§ TASK REQUIREMENTS: With pictures excluded, output exactly the lines that run from the first line of the data below through the line containing "text-align: center;".

§ Screenshot and code edit data:
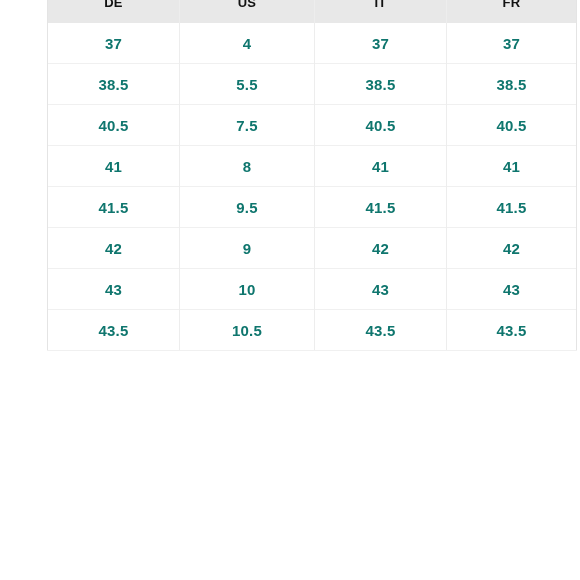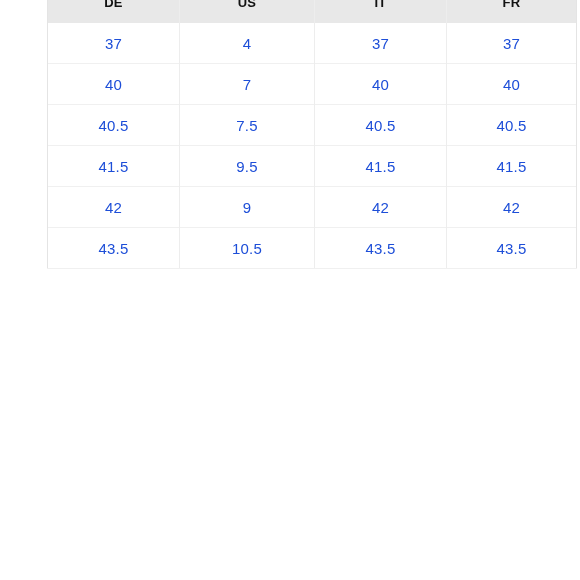--- a/index.html
+++ b/index.html
@@ -55,23 +55,23 @@
     border-right: 1px solid #ededed;
   }
   thead th:first-child { border-left: 1px solid #e4e4e4; }
   thead th:last-child  { border-right: 1px solid #e4e4e4; }
 
   tbody td {
     height: 40px;
     padding: 0;
     text-align: center;
     vertical-align: middle;
-    color: #1d4ed8;
+    color: #0f766e;
     font-size: 15px;
-    font-weight: 400;
+    font-weight: 700;
     letter-spacing: 0.2px;
     background: #ffffff;
     border-top: 1px solid #f0f0f0;
     border-left: 1px solid #ededed;
     border-right: 1px solid #ededed;
   }
   tbody tr:first-child td { border-top: none; }
   tbody td:first-child { border-left: 1px solid #e4e4e4; }
   tbody td:last-child  { border-right: 1px solid #e4e4e4; }
 
@@ -98,44 +98,56 @@
         </tr>
       </thead>
       <tbody id="table-body">
           <tr>
             <td>37</td>
             <td>4</td>
             <td>37</td>
             <td>37</td>
           </tr>
           <tr>
-            <td>40</td>
-            <td>7</td>
-            <td>40</td>
-            <td>40</td>
+            <td>38.5</td>
+            <td>5.5</td>
+            <td>38.5</td>
+            <td>38.5</td>
           </tr>
           <tr>
             <td>40.5</td>
             <td>7.5</td>
             <td>40.5</td>
             <td>40.5</td>
+          </tr>
+          <tr>
+            <td>41</td>
+            <td>8</td>
+            <td>41</td>
+            <td>41</td>
           </tr>
           <tr>
             <td>41.5</td>
             <td>9.5</td>
             <td>41.5</td>
             <td>41.5</td>
           </tr>
           <tr>
             <td>42</td>
             <td>9</td>
             <td>42</td>
             <td>42</td>
           </tr>
           <tr>
+            <td>43</td>
+            <td>10</td>
+            <td>43</td>
+            <td>43</td>
+          </tr>
+          <tr>
             <td>43.5</td>
             <td>10.5</td>
             <td>43.5</td>
             <td>43.5</td>
           </tr>
         </tbody>
     </table>
   </div>
 </div>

§ RESPONSE:
--- a/index.html
+++ b/index.html
@@ -55,23 +55,23 @@
     border-right: 1px solid #ededed;
   }
   thead th:first-child { border-left: 1px solid #e4e4e4; }
   thead th:last-child  { border-right: 1px solid #e4e4e4; }
 
   tbody td {
     height: 40px;
     padding: 0;
     text-align: center;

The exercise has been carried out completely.